Research & Innovation

Because AT/RT is so rare, these tumors are difficult to study. As a result, Children’s Hospital Boston collaborates with other institutions in the Boston-area and around the country to improve our current understanding of this condition and offer new treatments to children with AT/RT.

Currently, researchers at Dana Farber/Children’s Hospital Cancer Care Center is working with the Children’s Hospital of Philadelphia and the Broad Institute of MIT and Harvard to learn more about the molecular characteristics of acute teratoid rhabdoid tumors.

In addition, researchers in the Brain Tumor Program are collaborating with physicians and researchers that treat other types of rhabdoid tumors in order to study the effectiveness of current treatments and to establish new, more standardized treatments for all types of rhabdoid tumors.
 

Clinical trials

Children’s doctors and scientists have made many breakthrough discoveries about diseases like polio and leukemia; our ongoing innovative research continues to push the boundaries of the way pediatric medicine is practiced.

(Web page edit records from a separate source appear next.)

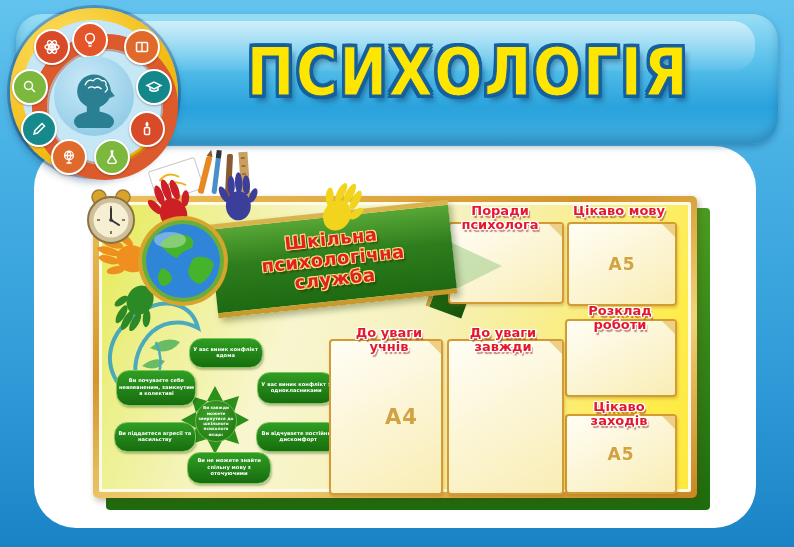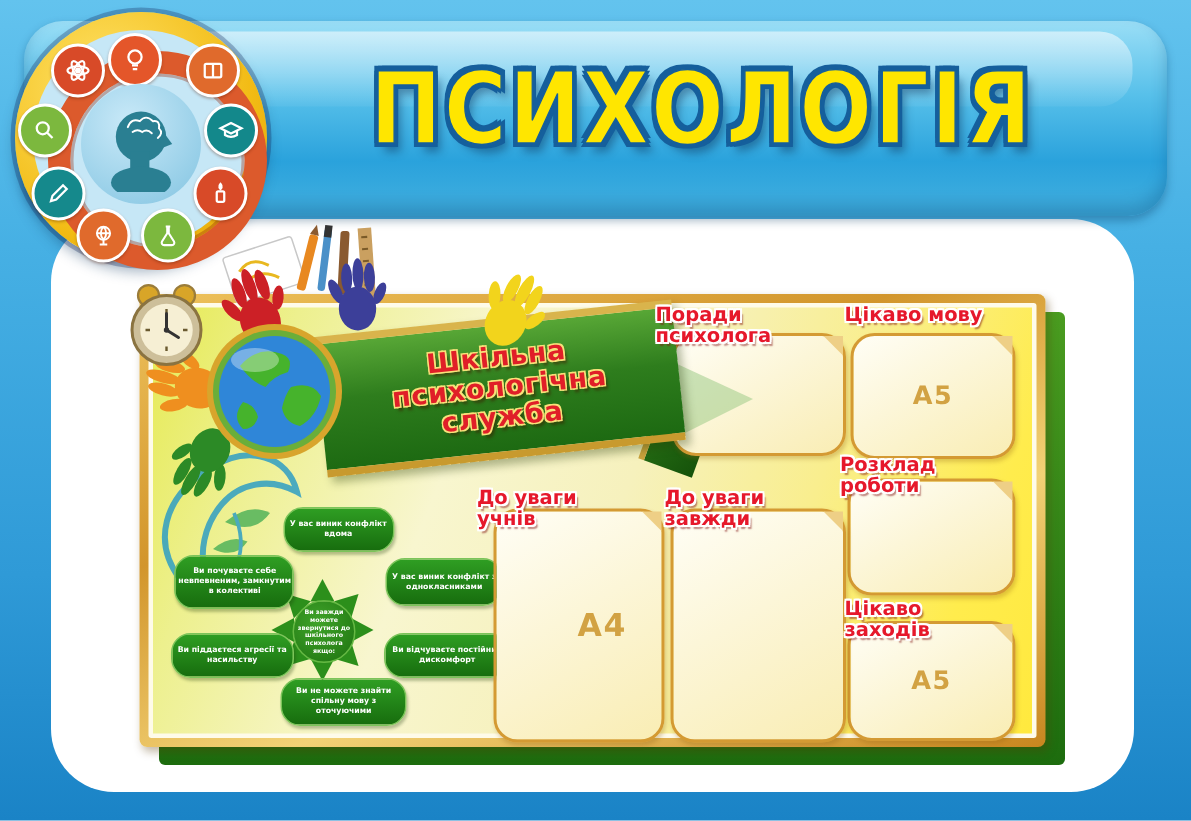"Поради психолога" .hdr { text-align: left -> center }
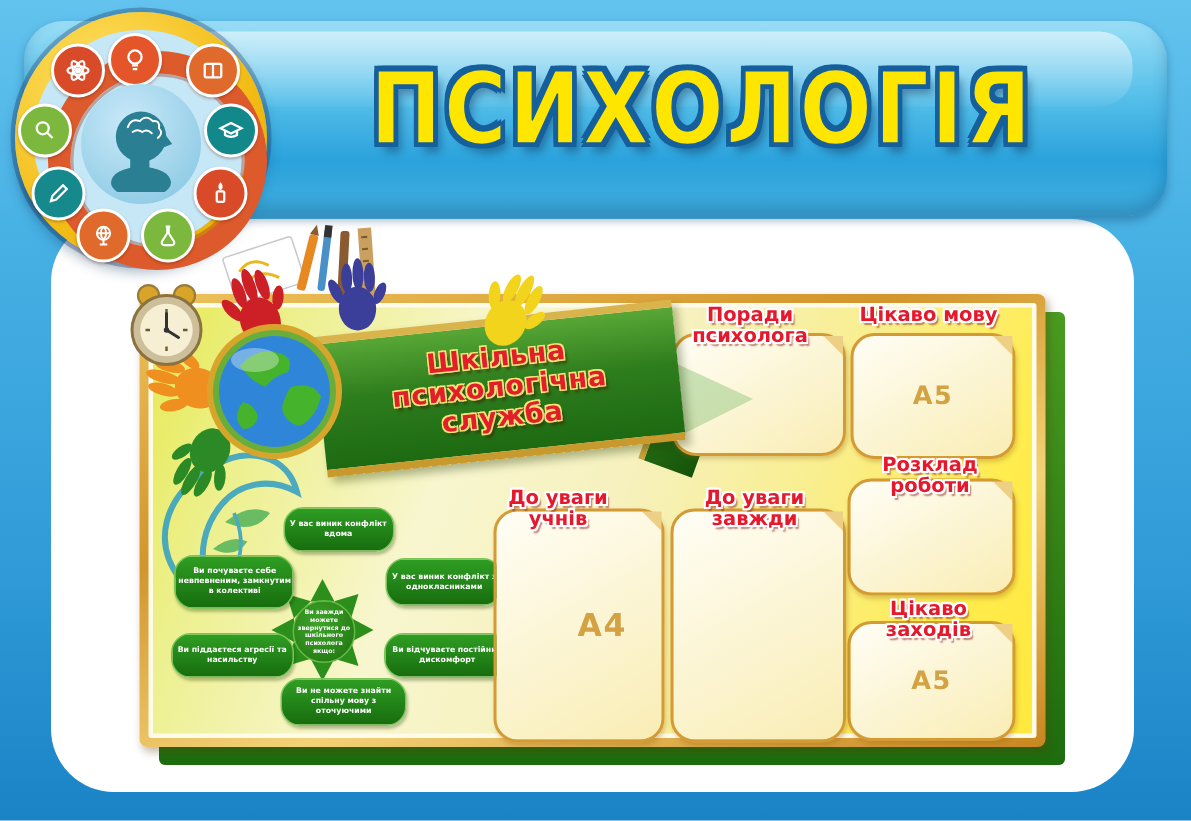"А5" .pocket { border-radius: 16px -> 4px }
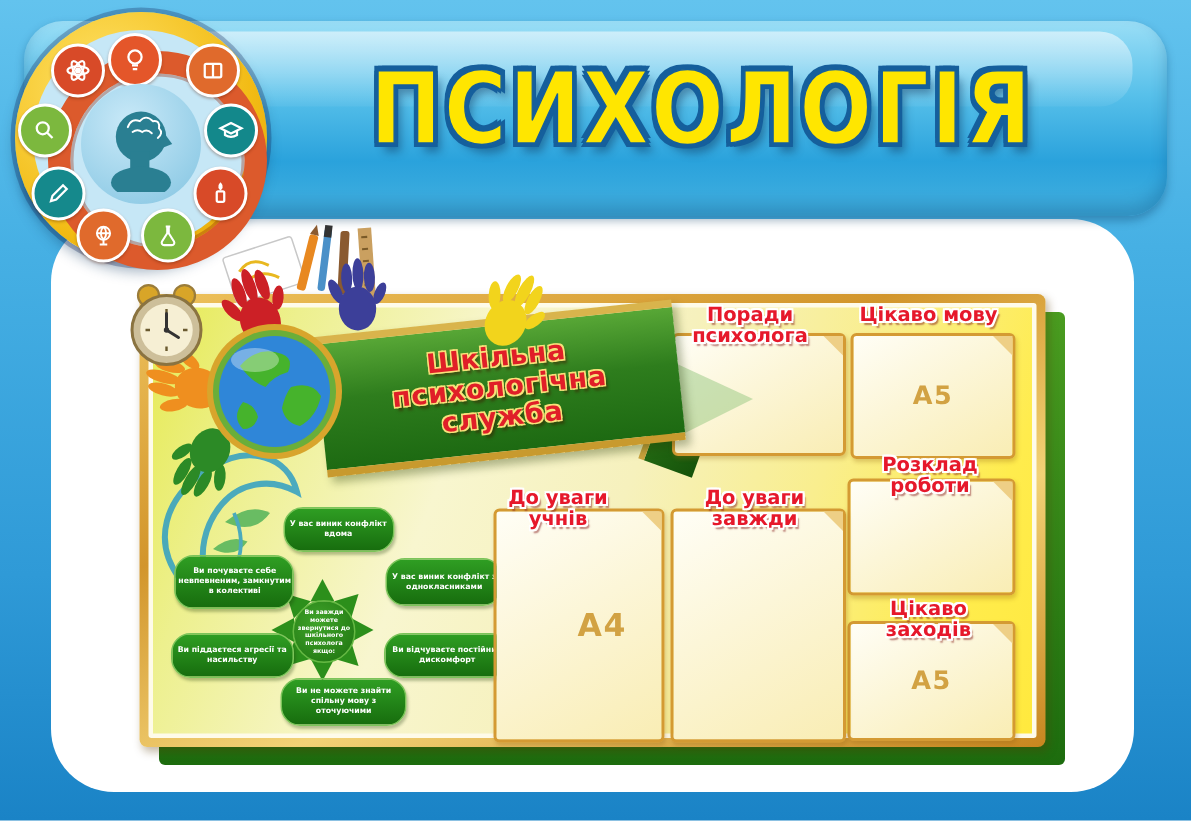"До уваги учнів" div.hdr { left: 318px -> 335px }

It’s possible that your child will be eligible to participate in one of Children’s current clinical trials. Most children with a diagnosis of AT/RT will be treated as part of a clinical trial. These studies are useful for a multitude of reasons: Some trials are designed to evaluate the effectiveness of a particular drug, treatment or therapy on a specific disease; others help doctors to better understand how and why certain conditions occur. At any given time, Children’s has hundreds of clinical trials underway.

If your child’s physician recommends participation in one of Children’s clinical trials, that likely means that your child’s physician believes that the plan outlined in that trial represents the absolute best, latest care your child can possibly receive.

And participation in any clinical trial is completely voluntary: We will take care to fully explain all elements of the treatment plan prior to the start of the trial, and you may remove your child from the medical study at any time.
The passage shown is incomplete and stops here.